Computational Neuroscience Outcomes Center, Brigham and Women's Hospital, Harvard Medical School, Boston, Massachusetts, USA.
Department of Biostatistics, Harvard T. H. Chan School of Public Health, Boston, Massachusetts, USA.
World Neurosurg. 2019 Jun;126:e241-e249. doi: 10.1016/j.wneu.2019.01.297. Epub 2019 Feb 22.
To identify trends in mobility and daily pain levels among a cohort of patients with clinically diagnosed spine disease.
Participants with spine disease were enrolled from a general neurosurgical clinic and installed a smartphone application (Beiwe) designed for digital phenotyping to their personal smartphone. This application collected passive meta-data on a minute-to-minute basis, including global positioning system (GPS), WiFi, accelerometer, text and telephone logs, and screen on and off time. The application also administered daily visual analog scale pain surveys. A linear mixed model framework was used to test for associations between self-reported pain and mobility and sociability from the passively collected data.
A total of 105 patients were enrolled, with a median follow-up time of 94.5 days; 55 patients underwent a surgical intervention during the follow-up period. The weekly pain survey response rate was 73.2%. By the end of follow-up, the mean change in pain for all patients was -1.3 points (4.96 at the start of follow-up to 3.66 by the end of follow-up). Increased pain was significantly associated with reduced patient mobility as measured using 3 daily GPS summary statistics (i.e., average flight length, maximum diameter travelled, total distance travelled).

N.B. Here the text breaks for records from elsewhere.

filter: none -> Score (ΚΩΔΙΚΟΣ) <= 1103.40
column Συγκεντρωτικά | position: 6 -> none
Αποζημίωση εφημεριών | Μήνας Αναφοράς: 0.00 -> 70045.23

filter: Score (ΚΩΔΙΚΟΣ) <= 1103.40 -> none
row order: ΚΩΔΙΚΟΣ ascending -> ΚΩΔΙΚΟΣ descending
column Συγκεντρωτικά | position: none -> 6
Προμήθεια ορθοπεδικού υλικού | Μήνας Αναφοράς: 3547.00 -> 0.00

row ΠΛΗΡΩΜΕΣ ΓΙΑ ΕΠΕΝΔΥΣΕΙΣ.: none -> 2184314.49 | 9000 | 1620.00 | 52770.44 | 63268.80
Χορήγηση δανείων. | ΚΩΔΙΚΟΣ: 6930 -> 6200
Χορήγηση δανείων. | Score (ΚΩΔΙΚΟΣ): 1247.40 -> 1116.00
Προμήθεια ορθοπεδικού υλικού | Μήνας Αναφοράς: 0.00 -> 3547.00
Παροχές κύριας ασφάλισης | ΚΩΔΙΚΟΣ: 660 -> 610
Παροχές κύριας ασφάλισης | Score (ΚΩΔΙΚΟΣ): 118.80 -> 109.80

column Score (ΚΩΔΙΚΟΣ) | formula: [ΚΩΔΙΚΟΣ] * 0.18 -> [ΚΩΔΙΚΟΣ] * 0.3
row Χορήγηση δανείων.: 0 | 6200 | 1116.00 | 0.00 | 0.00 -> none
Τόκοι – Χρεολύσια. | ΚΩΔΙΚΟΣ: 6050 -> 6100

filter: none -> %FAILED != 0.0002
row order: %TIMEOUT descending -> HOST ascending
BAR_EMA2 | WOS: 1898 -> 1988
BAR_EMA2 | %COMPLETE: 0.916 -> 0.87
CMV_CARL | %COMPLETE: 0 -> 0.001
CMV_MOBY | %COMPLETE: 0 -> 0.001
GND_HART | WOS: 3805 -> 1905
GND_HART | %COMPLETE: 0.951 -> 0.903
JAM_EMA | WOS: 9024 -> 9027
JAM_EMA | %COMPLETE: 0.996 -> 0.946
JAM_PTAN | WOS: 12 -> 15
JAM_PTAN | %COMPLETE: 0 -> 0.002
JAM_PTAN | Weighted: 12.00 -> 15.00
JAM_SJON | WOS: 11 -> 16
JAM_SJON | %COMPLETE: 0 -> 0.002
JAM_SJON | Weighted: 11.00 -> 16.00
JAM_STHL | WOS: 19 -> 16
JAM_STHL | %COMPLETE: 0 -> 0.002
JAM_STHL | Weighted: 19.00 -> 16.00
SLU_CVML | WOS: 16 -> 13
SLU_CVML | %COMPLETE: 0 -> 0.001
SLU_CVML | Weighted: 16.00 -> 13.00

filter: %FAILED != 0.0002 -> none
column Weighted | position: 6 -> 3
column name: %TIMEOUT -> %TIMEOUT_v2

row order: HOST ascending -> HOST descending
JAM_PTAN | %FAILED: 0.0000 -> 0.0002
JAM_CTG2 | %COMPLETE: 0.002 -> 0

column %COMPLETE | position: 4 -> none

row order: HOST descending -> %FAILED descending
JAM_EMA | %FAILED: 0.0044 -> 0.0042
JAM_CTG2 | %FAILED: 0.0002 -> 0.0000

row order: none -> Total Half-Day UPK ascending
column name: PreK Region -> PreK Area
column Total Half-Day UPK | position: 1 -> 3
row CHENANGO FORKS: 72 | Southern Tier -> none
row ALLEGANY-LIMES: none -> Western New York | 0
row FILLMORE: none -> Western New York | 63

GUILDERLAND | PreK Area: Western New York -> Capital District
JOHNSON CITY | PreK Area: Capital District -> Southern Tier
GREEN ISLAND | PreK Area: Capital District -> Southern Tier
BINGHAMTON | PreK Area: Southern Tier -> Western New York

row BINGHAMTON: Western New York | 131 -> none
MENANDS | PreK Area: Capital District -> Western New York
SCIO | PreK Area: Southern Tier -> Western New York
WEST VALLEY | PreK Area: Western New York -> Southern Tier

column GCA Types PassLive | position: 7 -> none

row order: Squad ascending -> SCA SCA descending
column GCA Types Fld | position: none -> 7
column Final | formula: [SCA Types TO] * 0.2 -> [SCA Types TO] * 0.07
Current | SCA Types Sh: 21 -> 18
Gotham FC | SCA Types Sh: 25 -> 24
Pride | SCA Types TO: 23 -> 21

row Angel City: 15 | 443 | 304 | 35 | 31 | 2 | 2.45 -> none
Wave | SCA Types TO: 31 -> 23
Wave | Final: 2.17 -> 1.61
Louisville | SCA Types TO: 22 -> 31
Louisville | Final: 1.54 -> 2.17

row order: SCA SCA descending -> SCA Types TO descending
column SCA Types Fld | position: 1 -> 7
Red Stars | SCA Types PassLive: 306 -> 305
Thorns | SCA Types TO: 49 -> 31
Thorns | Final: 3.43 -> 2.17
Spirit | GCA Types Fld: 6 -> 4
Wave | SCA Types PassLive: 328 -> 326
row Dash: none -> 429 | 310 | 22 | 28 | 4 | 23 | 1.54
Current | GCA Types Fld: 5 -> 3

Patients with spine disease who reported greater pain had reduced mobility, as measured by the passively collected smartphone GPS data. Smartphone-based digital phenotyping appears to be a promising and scalable approach to assess mobility and quality of life of patients with spine disease.
确定患有临床诊断脊柱疾病的患者队列中移动性和日常疼痛水平的趋势。
从普通神经外科诊所招募患有脊柱疾病的参与者,并在个人智能手机上安装专为数字表型学设计的智能手机应用程序(Beiwe)。该应用程序每分钟收集被动元数据,包括全球定位系统(GPS)、Wi-Fi、加速度计、文本和电话记录以及屏幕开启和关闭时间。该应用程序还进行了每日视觉模拟量表疼痛调查。使用线性混合模型框架测试自我报告的疼痛与被动收集数据中的移动性和社交性之间的关联。
共纳入 105 名患者,中位随访时间为 94.5 天;55 名患者在随访期间接受了手术干预。每周疼痛调查的回复率为 73.2%。随访结束时,所有患者的平均疼痛变化为-1.3 分(随访开始时为 4.96,随访结束时为 3.66)。疼痛增加与患者的移动性显著相关,这是通过 3 项日常 GPS 汇总统计数据(即平均飞行长度、最大直径、总距离)来衡量的。
报告疼痛更大的脊柱疾病患者的移动性降低,这是通过被动收集的智能手机 GPS 数据来衡量的。基于智能手机的数字表型学似乎是一种很有前途且可扩展的方法,可以评估脊柱疾病患者的移动性和生活质量。